#JaimeLaPresse
Culture RP a rencontré Nathalie Desaix, directrice de la marque 20 Minutes.
Si vous deviez citer LA grande évolution du métier l’info ces 10 dernières années, ce serait laquelle ?
D’un modèle « broadcast », les médias ont dû passer à un fonctionnement en réseau avec les audiences. Le numérique a donné aux audiences les outils pour réagir, participer et enrichir les contenus. Le temps réel a également impacté les organisations et les méthodes de travail.
Et évidemment, les réseaux sociaux, les groupes privés, les messageries instantanées, les bots, les enceintes connectées, l’IA ont encore accéléré la mutation du métier :
– Tout cela a fait naître un journalisme augmenté,
– Plus participatif,
– Plus horizontal,
– Plus vivant,
– Et nécessairement plus vigilant.
La vérification, la hiérarchisation et la curation de l’information sont et doivent rester la base du métier de journaliste. Il n’y aura jamais 65 millions de journalistes. Pour autant, quand un média tel que le nôtre touche plus d’un Français sur trois chaque mois, il y a forcément des gens dont le point de vue, l’expérience ou l’expertise peuvent apporter un éclairage complémentaire et pertinent aux contenus produits par nos journalistes.
Cette nouvelle dimension participative représente une formidable opportunité de recréer la confiance.
Les évolutions futures de la presse sont souvent vues par le prisme du numérique. La presse écrite peut-elle toutefois conserver une approche innovante ?
20 Minutes est un média jeune. L’innovation fait partie de notre ADN. Nos lecteurs sont jeunes, actifs et urbains, très connectés et complètement dans les nouveaux usages. C’est donc essentiel pour la marque de conduire une stratégie R&D permanente. Les ¾ de notre audience sont sur le numérique, c’est évidemment dans ce domaine que nous multiplions nos développements : IA, bots, enceintes connectées, etc. Pour autant, le journal demeure – 16 ans après son lancement – le journal le plus lu en France devant Le Monde, Le Parisien, Le Figaro, … Et nous veillons à ce qu’il le reste ! Il y a aussi un indicateur très important pour nous : le journal 20 Minutes est très lu par les jeunes 18-30 ans (plus d’un million), et de plus en plus…
Nous menons ainsi tous nos projets de façon transversale, afin qu’ils servent à tous nos supports, dont le journal. La refonte de la maquette cette année est un bon exemple. C’est en sollicitant directement nos lecteurs et en créant un groupe sur Facebook que nous avons mené ce projet. Les arbitrages ont eu lieu avec eux.

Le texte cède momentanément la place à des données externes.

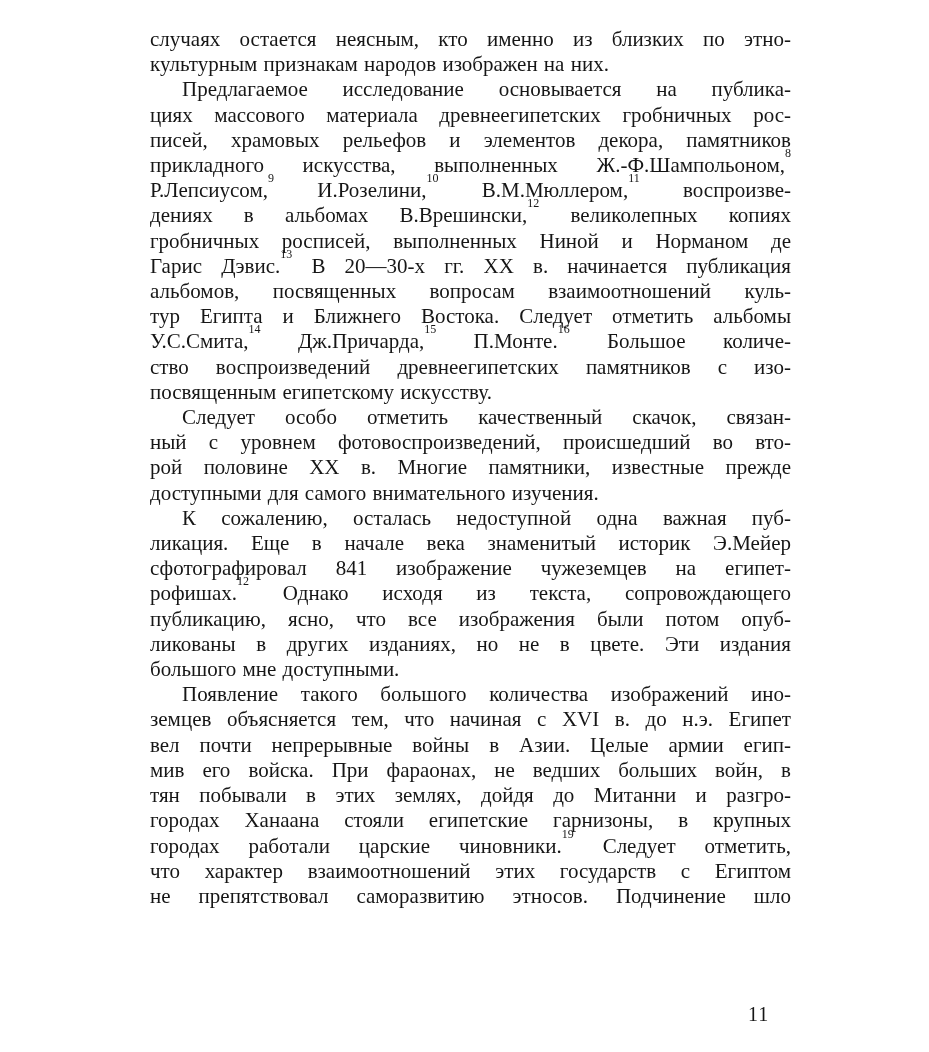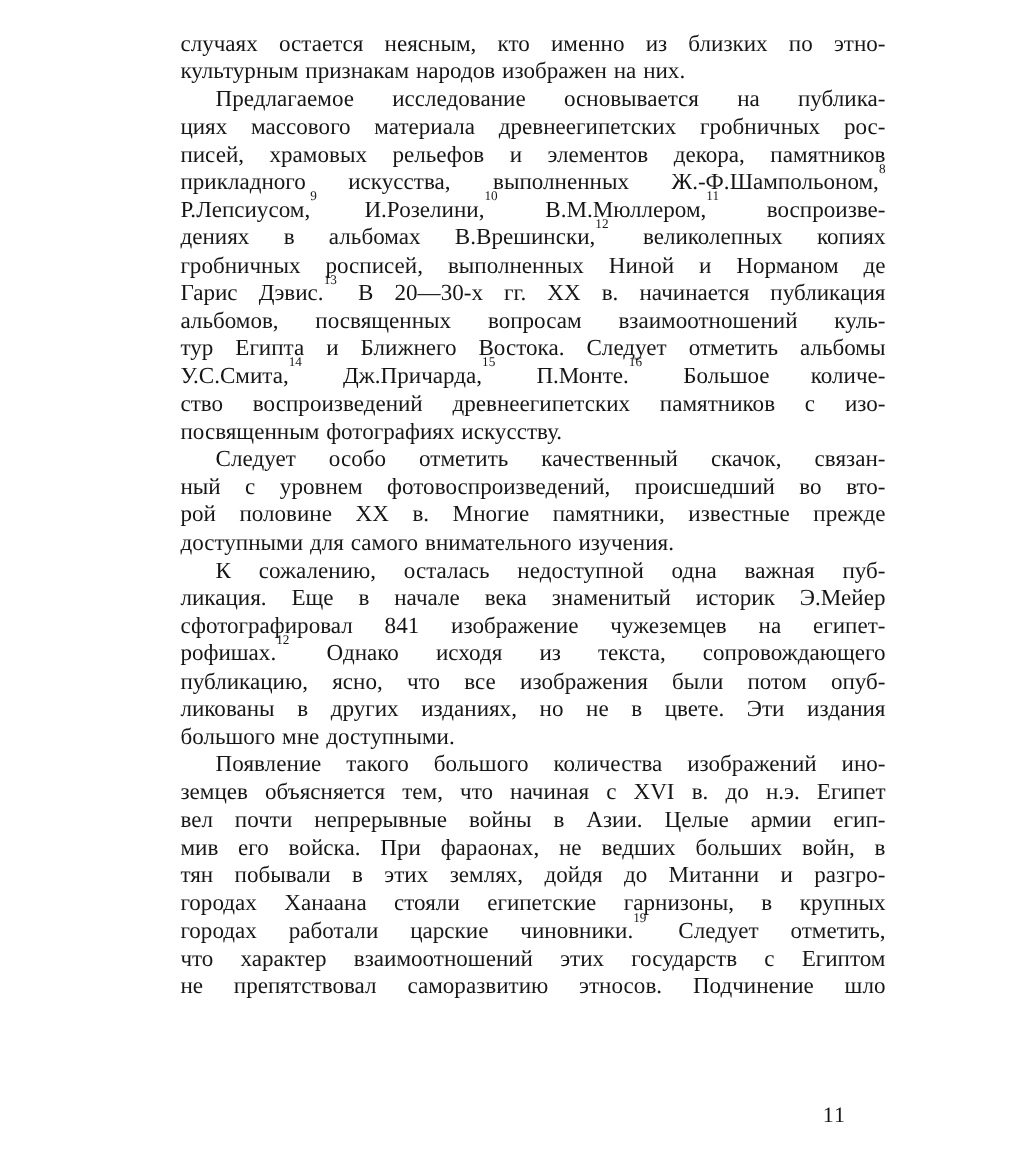--- a/index.html
+++ b/index.html
@@ -19,7 +19,7 @@
   }
   .text-block {
     position: absolute;
-    left: 164px;
+    left: 150px;
     top: 27px;
     width: 641px;
     font-size: 21px;

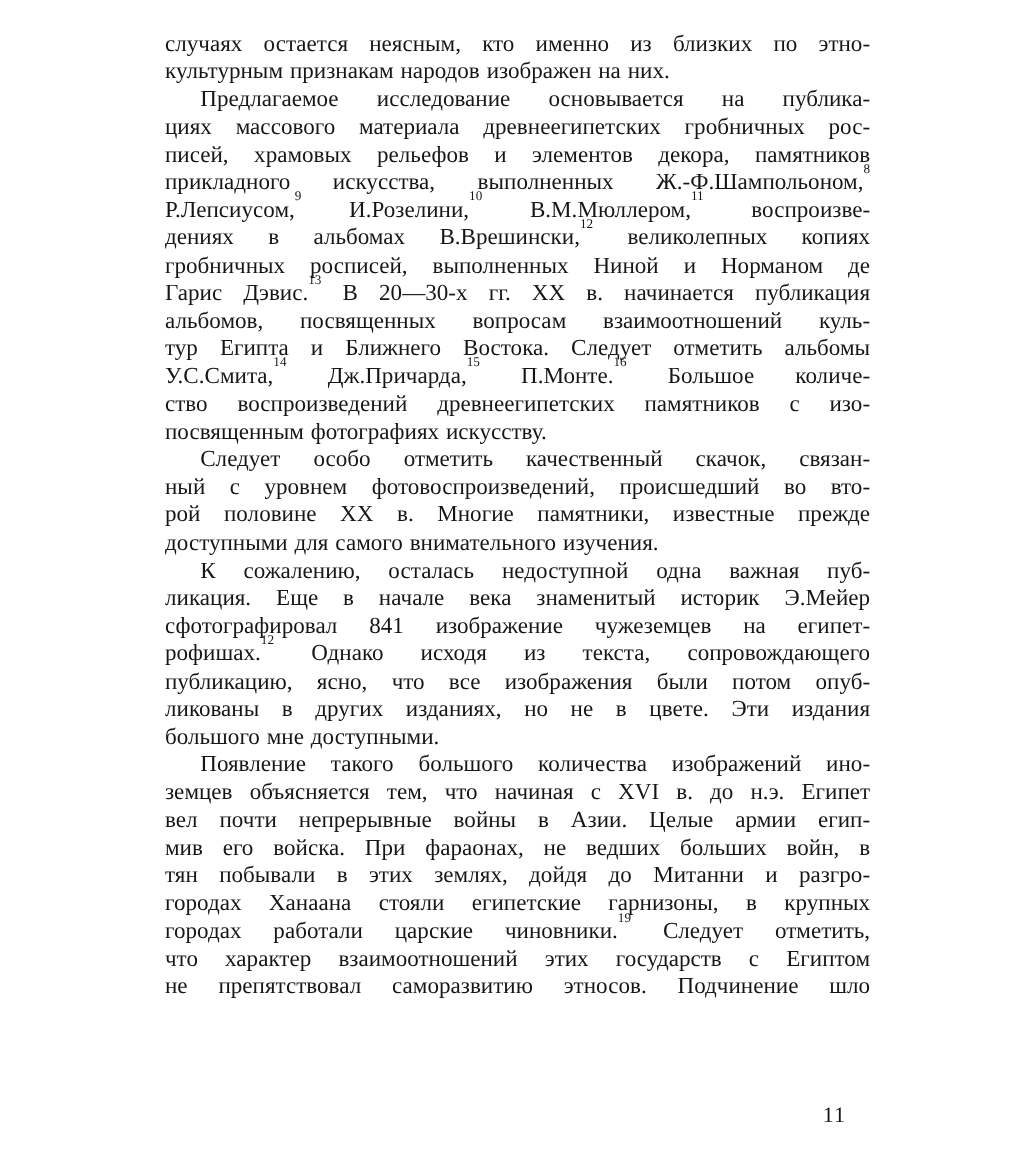--- a/index.html
+++ b/index.html
@@ -75,7 +75,7 @@
         <div class="line">тур Египта и Ближнего Востока. Следует отметить альбомы</div>
         <div class="line">У.С.Смита,<sup class="fnref">14</sup> Дж.Причарда,<sup class="fnref">15</sup> П.Монте.<sup class="fnref">16</sup> Большое количе-</div>
         <div class="line">ство воспроизведений древнеегипетских памятников с изо-</div>
-        <div class="line last-line">посвященным фотографиях искусству.</div>
+        <div class="line last-line">посвященным египетскому искусству.</div>
       </div>
       <div class="paragraph">
         <div class="line indent">Следует особо отметить качественный скачок, связан-</div>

Le vrai enjeu est d’être là où sont les gens, là où ils partagent, sur leur mobile, dans les transports en commun comme sur les plateformes sociales.

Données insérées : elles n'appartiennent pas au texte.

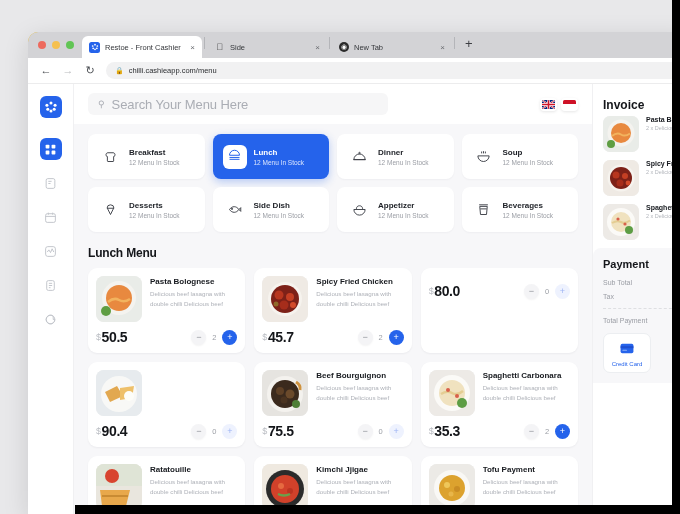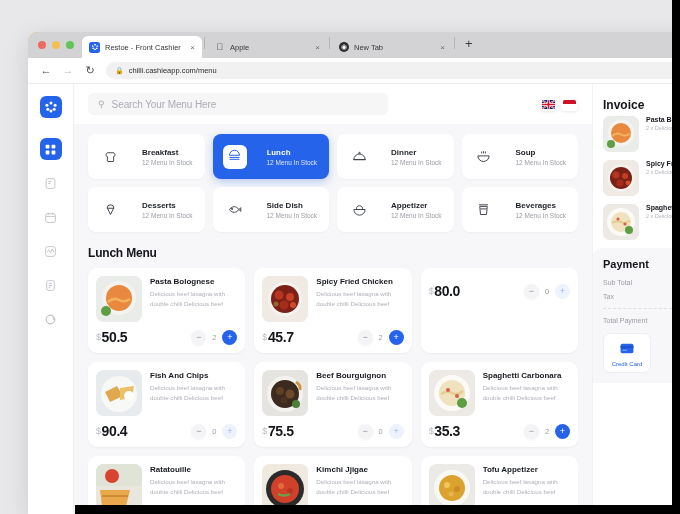--- a/index.html
+++ b/index.html
@@ -238,7 +238,7 @@
 
     <div class="tab inactive">
       <span class="favicon fav-apple"></span>
-      <span class="tlabel">Apple</span>
+      <span class="tlabel">Side</span>
       <span class="tclose">×</span>
     </div>
     <span class="tabsep"></span>

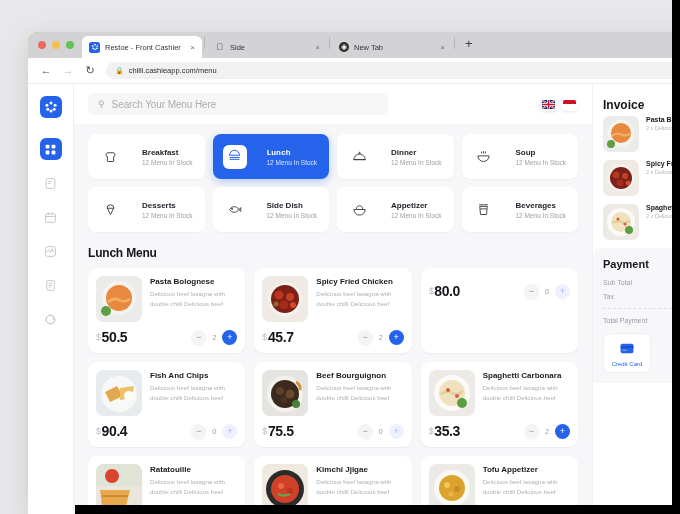--- a/index.html
+++ b/index.html
@@ -112,7 +112,7 @@
     display:flex; align-items:center; gap:7px; padding:0 10px;
   }
   .searchbox .sicon { color:#a8abb2; font-size:9px; }
-  .searchbox .sph { font-size:10px; color:#aaadb4; letter-spacing:-.1px; }
+  .searchbox .sph { font-size:13px; color:#aaadb4; letter-spacing:-.1px; }
   .flags { margin-left:auto; display:flex; align-items:center; gap:4px; }
   .flag { width:13px;height:9px;border-radius:1.5px; overflow:hidden; position:relative; }
   .flag-uk { background:#00247d; }

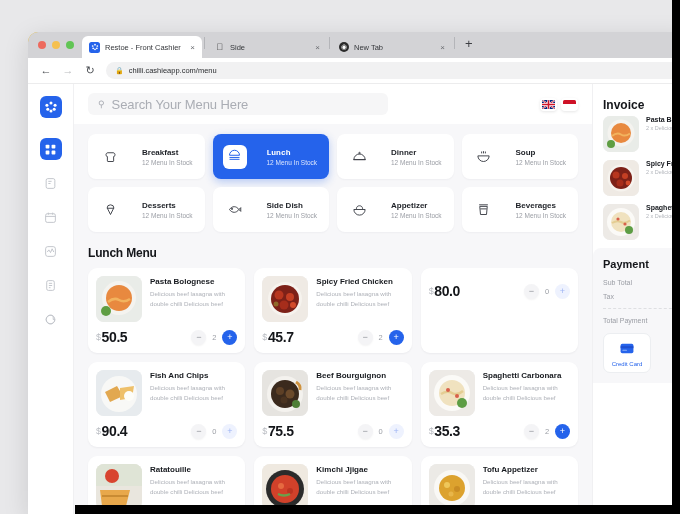--- a/index.html
+++ b/index.html
@@ -132,7 +132,7 @@
   .catgrid { display:grid; grid-template-columns:repeat(4,1fr); gap:8px; }
   .cat {
     background:#fff; border-radius:8px; height:45px;
-    display:flex; align-items:center; gap:20px; padding:0 10px;
+    display:flex; align-items:center; gap:7px; padding:0 10px;
     box-shadow:0 1px 2px rgba(16,24,40,.04);
   }
   .cat.active { background:#2563eb; box-shadow:0 3px 9px rgba(37,99,235,.30); }

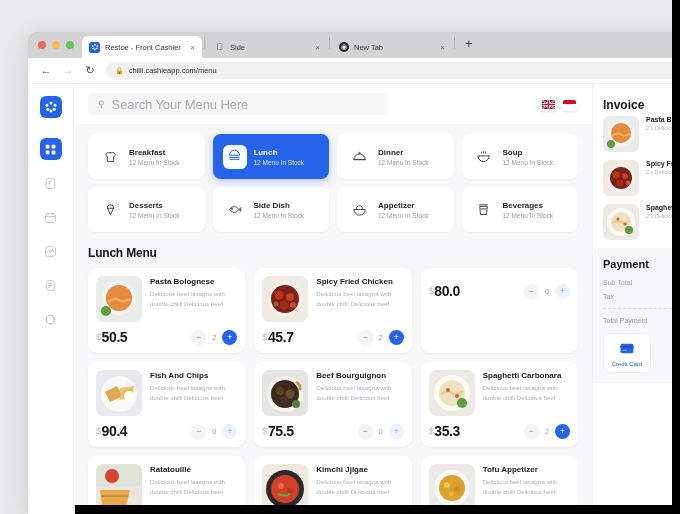--- a/index.html
+++ b/index.html
@@ -145,7 +145,7 @@
   .cat .ctxt { min-width:0; }
   .cat .cname { font-size:8px; font-weight:bold; color:#1d2026; white-space:nowrap; }
   .cat .cstock { font-size:6.5px; color:#9a9da4; margin-top:2px; white-space:nowrap; }
-  .cat.active .cname { color:#fff;font-family:Liberation Mono, monospace; }
+  .cat.active .cname { color:#fff; }
   .cat.active .cstock { color:#dbe5fd; }
 
   .secttitle { font-size:12px; font-weight:bold; color:#14161a; margin:14px 0 8px 0; letter-spacing:-.2px; }

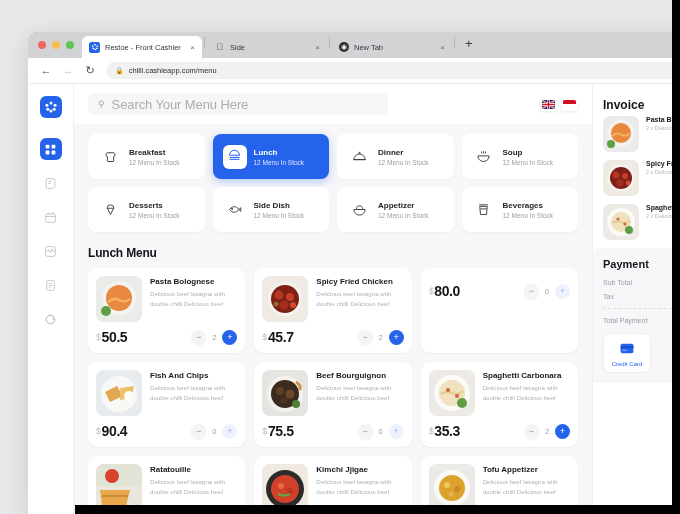--- a/index.html
+++ b/index.html
@@ -536,10 +536,6 @@
                     <circle cx="33" cy="26" r="5" fill="#fdfdf8"></circle>
                   </svg>
               </div>
-              <div class="minfo">
-                <div class="mname">Fish And Chips</div>
-                <div class="mdesc">Delicious beef lasagna with double chilli Delicious beef</div>
-              </div>
             </div>
             <div class="mbot">
               <div class="mprice"><span class="cur">$</span><span>90.4</span></div>

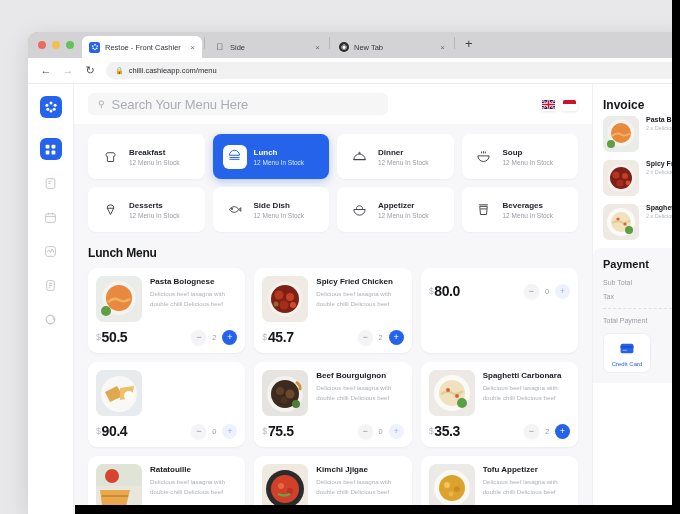--- a/index.html
+++ b/index.html
@@ -654,7 +654,7 @@
                   </svg>
               </div>
               <div class="minfo">
-                <div class="mname">Tofu Appetizer</div>
+                <div class="mname">Tofu Payment</div>
                 <div class="mdesc">Delicious beef lasagna with double chilli Delicious beef</div>
               </div>
             </div>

Comment l’activité est-elle aujourd’hui répartie en interne entre le print et le digital ?
Chez 20 Minutes, l’organisation est orientée « digital first ». Tous les journalistes écrivent pour le numérique. Puis les métiers d’édition et distribution de l’info gèrent la vie des contenus sur les différentes plateformes. Aujourd’hui, c’est le mobile qui est le premier support de 20 Minutes.
Sur le plan éditorial et marketing, nous avons l’habitude de dire que nous sommes structurés comme un pure-player qui édite aussi un journal… En termes économiques, le numérique pèse de plus en plus dans la rentabilité du modèle. Le chiffre d’affaires publicitaire en provenance de ce canal a connu une croissance à deux chiffres sur le dernier exercice financier.
Le modèle économique de 20 Minutes repose sur la gratuité pour les lecteurs et est financé par la publicité. Ce modèle est-il toujours pérenne ? Ne subissez-vous pas la baisse des recettes publicitaires ? Si oui comment 20 Minutes compte-t-il palier cette baisse de revenu ?
D’abord, il faut savoir que 20 Minutes est une entreprise indépendante et rentable depuis 10 ans dont l’actionnariat est composé de deux acteurs exclusivement centrés sur l’info (Rossel et Ouest France).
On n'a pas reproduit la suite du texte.